Evidentemente, hay que tomar medidas contra estos problemas. En primer lugar, las impresoras, plotters, faxes, teletipos, o cualquier dispositivo por el que pueda salir información de nuestro sistema ha de estar situado en un lugar de acceso restringido; también es conveniente que sea de acceso restringido el lugar donde los usuarios recogen los documentos que lanzan a estos dispositivos. Sería conveniente que un usuario que recoge una copia se acredite como alguien autorizado a hacerlo, aunque quizás esto puede ser imposible, o al menos muy difícil, en grandes sistemas (imaginemos que en una máquina con cinco mil usuarios obligamos a todo aquél que va a recoger una impresión a identificarse y comprobamos que la identificación es correcta antes de darle su documento...con toda seguridad necesitaríamos una persona encargada exclusivamente de este trabajo), siempre es conveniente demostrar cierto grado de interés por el destino de lo que sale por nuestra impresora: sin llegar a realizar un control férreo, si un atacante sabe que el acceso a los documentos está mínimamente controlado se lo pensará dos veces antes de intentar conseguir algo que otro usuario ha imprimido.

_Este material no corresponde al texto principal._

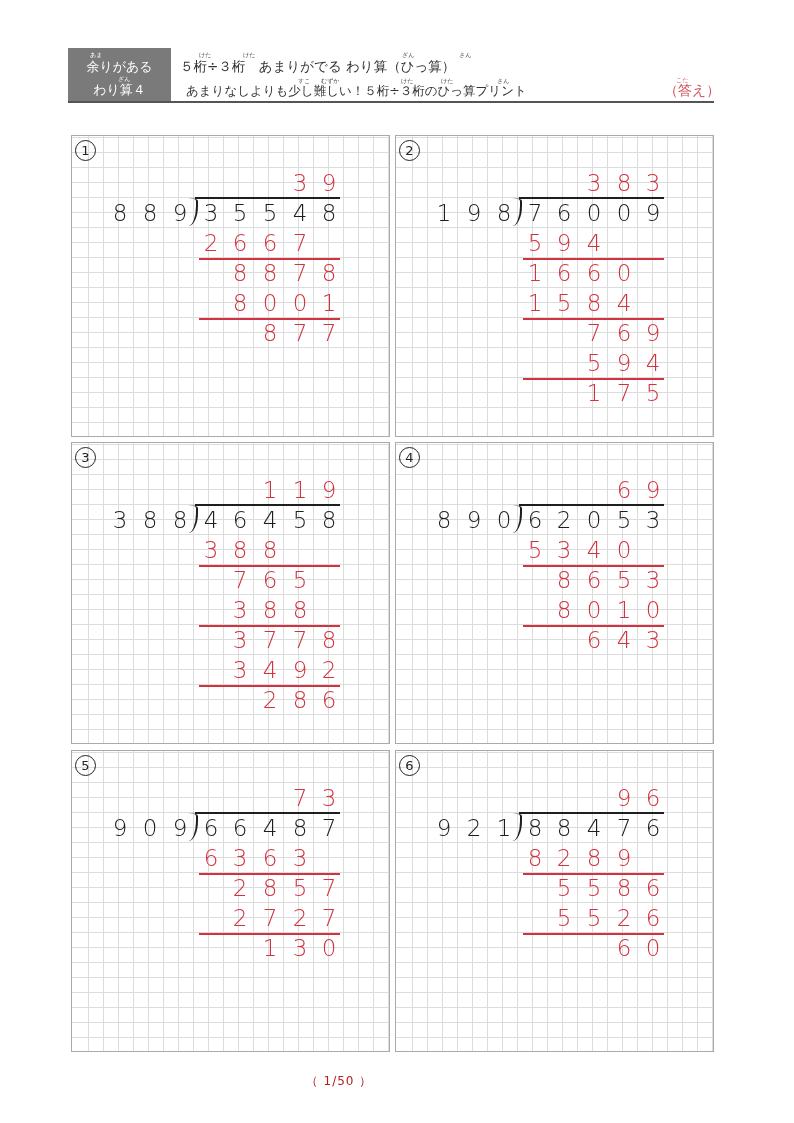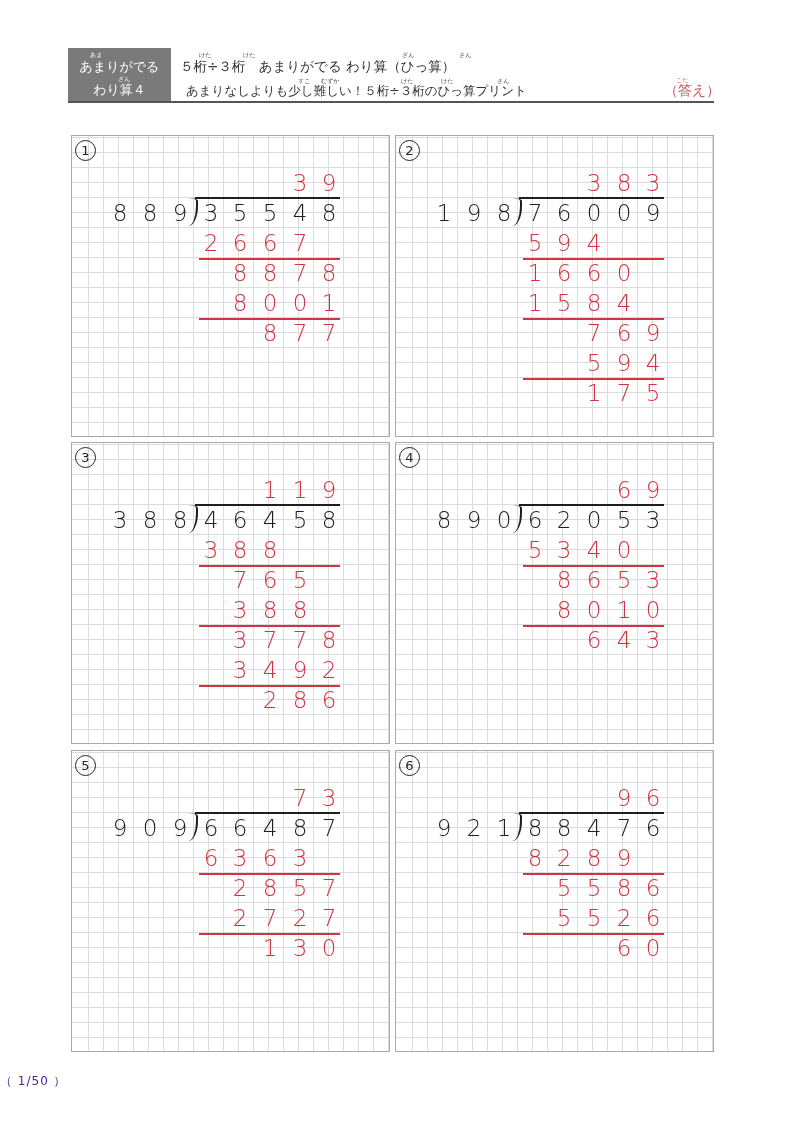--- a/index.html
+++ b/index.html
@@ -40,7 +40,7 @@
 
 <div class="hdr-box">
   <span class="ruby-s" style="left:22px;top:3px;">あま</span>
-  <div class="l1">あまりがでる</div>
+  <div class="l1">余りがある</div>
   <span class="ruby-s" style="left:50px;top:27px;">ざん</span>
   <div class="l2">わり算４</div>
 </div>

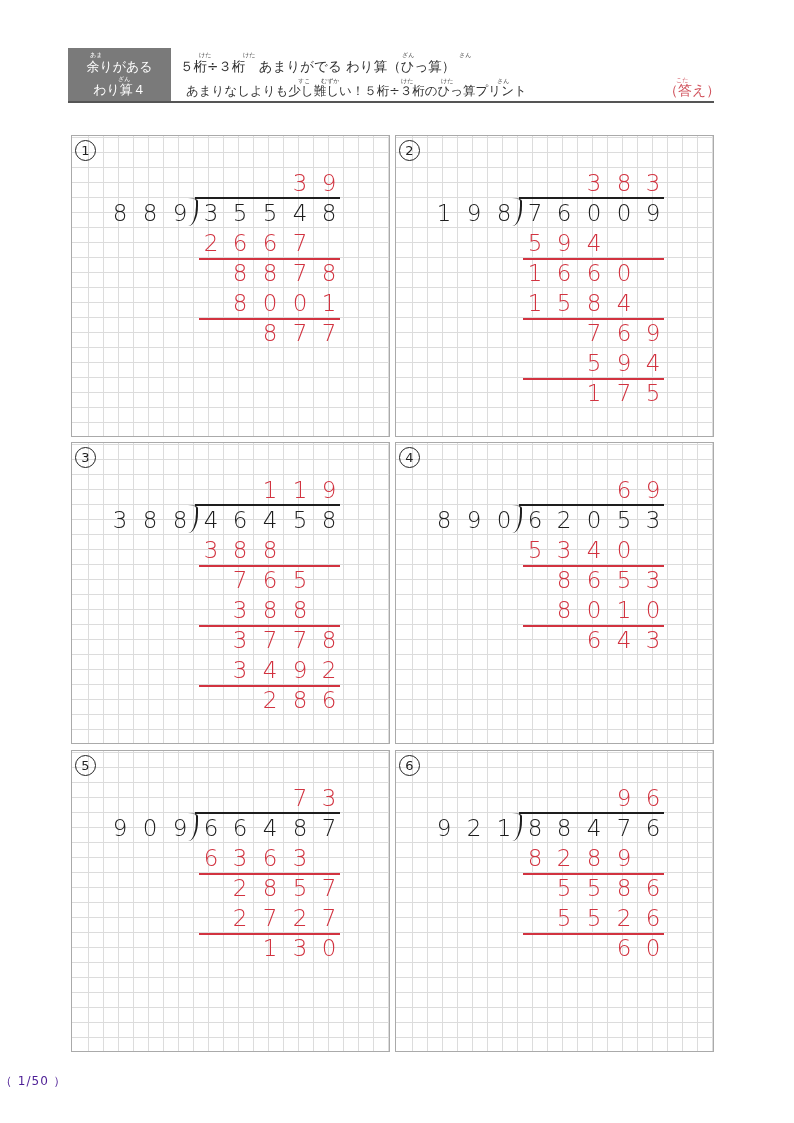--- a/index.html
+++ b/index.html
@@ -33,7 +33,7 @@
   .bracket { position:absolute; width:8px; height:28px; border-right:2px solid #1e1e1e;
              border-top-right-radius:14px 4px; border-bottom-right-radius:14px 28px; }
   .subline { position:absolute; height:1.6px; background:#d23340; }
-  .footer { position:absolute; left:0; width:678px; top:1073px; text-align:left; font-size:12px; color:#4c1d95; letter-spacing:1px; }
+  .footer { position:absolute; left:0; width:678px; top:1073px; text-align:center; font-size:12px; color:#b91c1c; letter-spacing:1px; }
 </style>
 </head>
 <body>

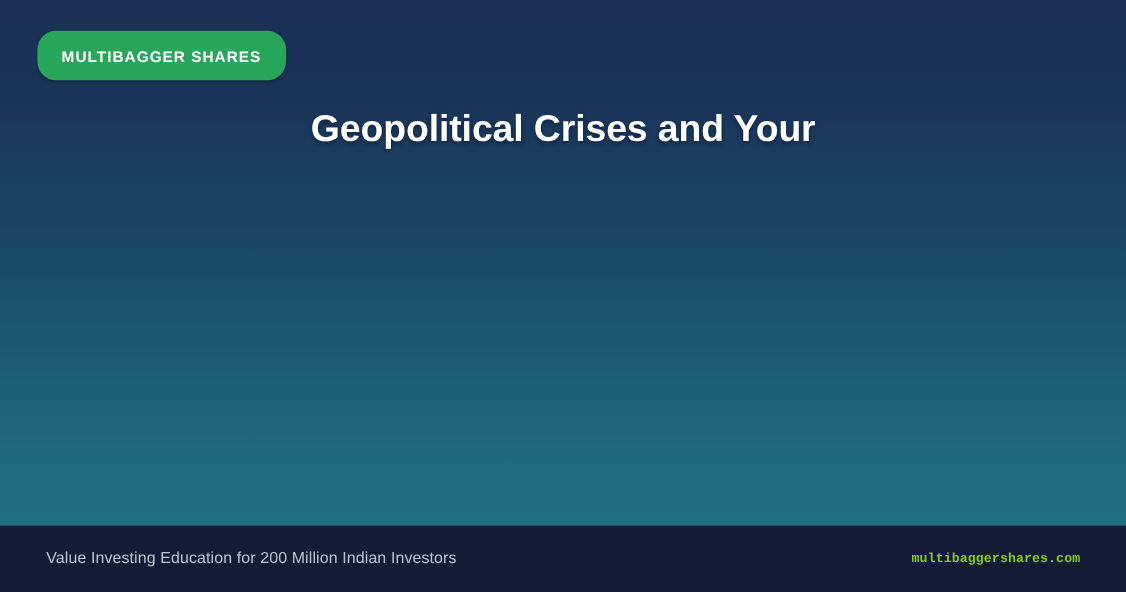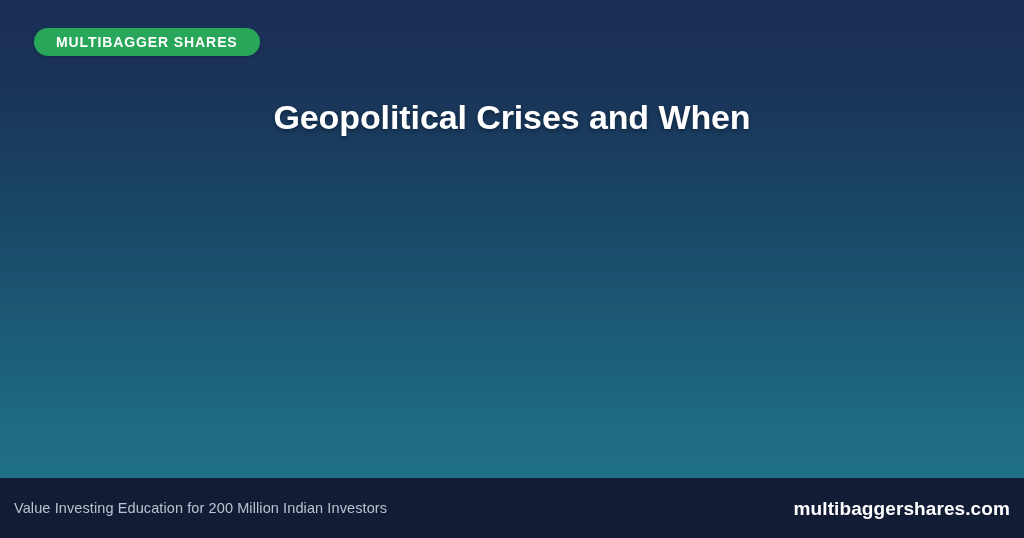--- a/index.html
+++ b/index.html
@@ -43,7 +43,7 @@
     position: absolute;
     left: 34px;
     top: 28px;
-    height: 28px;
+    height: 45px;
     padding: 0 22px;
     display: flex;
     align-items: center;

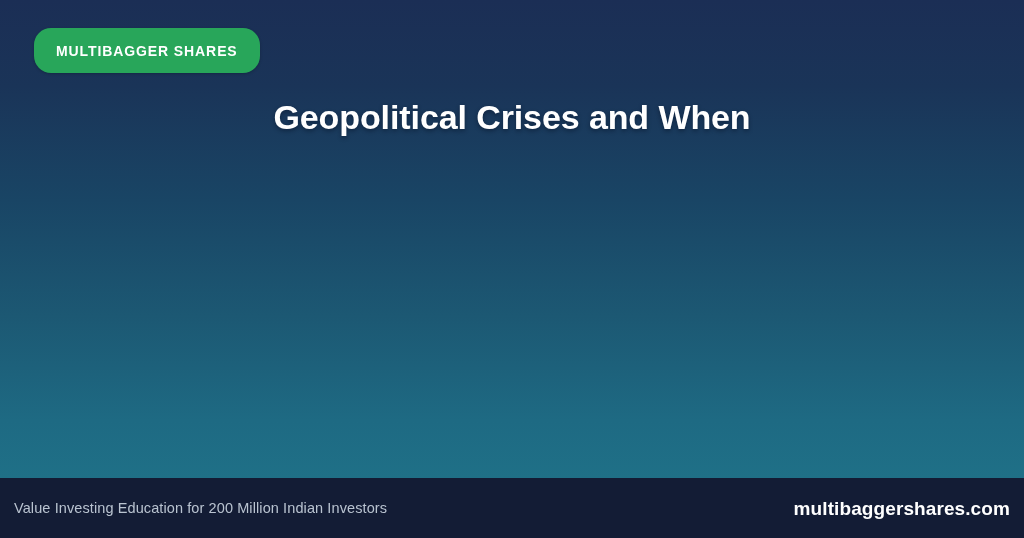--- a/index.html
+++ b/index.html
@@ -127,7 +127,7 @@
   </div>
 
   <div class="headline">
-    <span class="headline-line">Geopolitical Crises and When</span>
+    <span class="headline-line">Geopolitical Crises and Your</span>
   </div>
 
   <div class="footer">

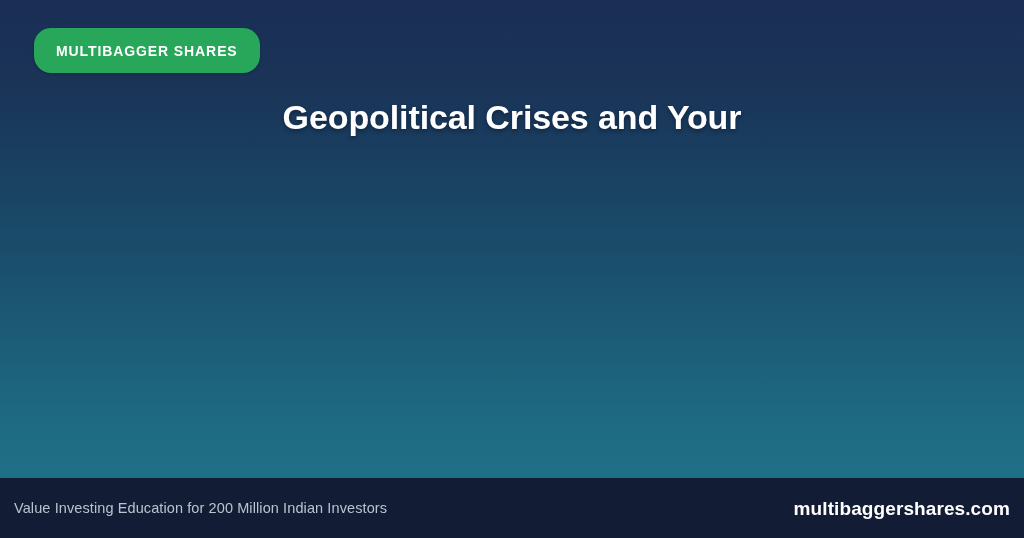--- a/index.html
+++ b/index.html
@@ -95,7 +95,7 @@
     display: flex;
     align-items: center;
     justify-content: space-between;
-    padding: 0 14px;
+    padding: 0 42px;
     box-sizing: border-box;
   }
   .footer-tagline {

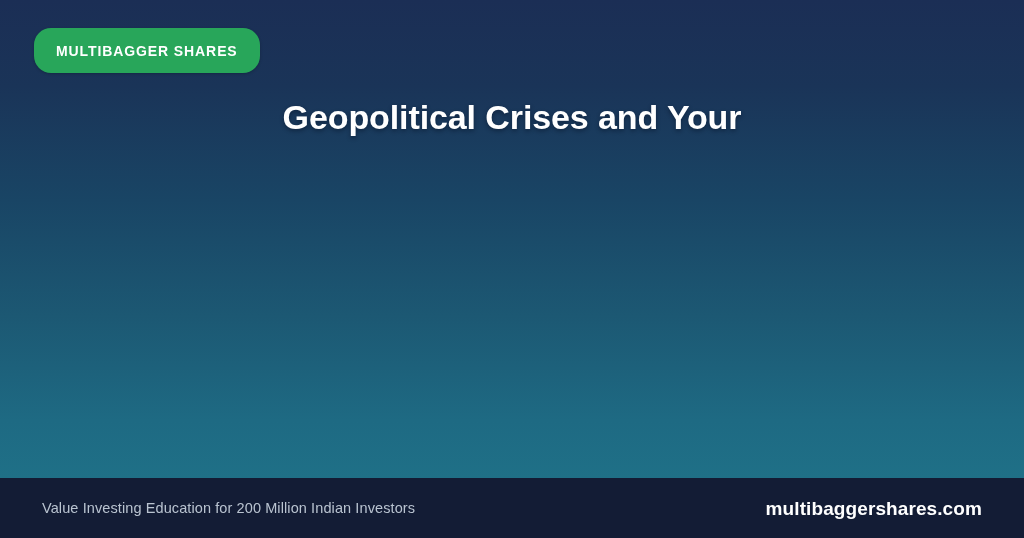--- a/index.html
+++ b/index.html
@@ -107,12 +107,12 @@
     font-family: "Liberation Sans", sans-serif;
   }
   .footer-url {
-    color: #ffffff;
-    font-size: 19px;
+    color: #84cc16;
+    font-size: 12px;
     font-weight: bold;
     letter-spacing: 0.1px;
     line-height: 1;
-    font-family: Liberation Sans, sans-serif;
+    font-family: Liberation Mono, monospace;
   }
 </style>
 </head>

Elementos que también pueden ser aprovechados por un atacante para comprometer nuestra seguridad son todos aquellos que revelen información de nuestros sistemas o del personal que los utiliza, como ciertos manuales (proporcionan versiones de los sistemas operativos utilizados), facturas de teléfono del centro (pueden indicar los números de nuestros módems) o agendas de operadores (revelan los teléfonos de varios usuarios, algo muy provechoso para alguien que intente efectuar ingeniería social contra ellos). Aunque es conveniente no destruir ni dejar a la vista de todo el mundo esta información, si queremos eliminarla no podemos limitarnos a arrojar documentos a la papelera: en el capítulo siguiente hablaremos del basureo, algo que aunque parezca sacado de películas de espías realmente se utiliza contra todo tipo de entornos. Es recomendable utilizar una trituradora de papel, dispositivo que dificulta muchísimo la reconstrucción y lectura de un documento destruido; por poco dinero podemos conseguir uno de estos aparatos, que suele ser suficiente para acabar con cantidades moderadas de papel.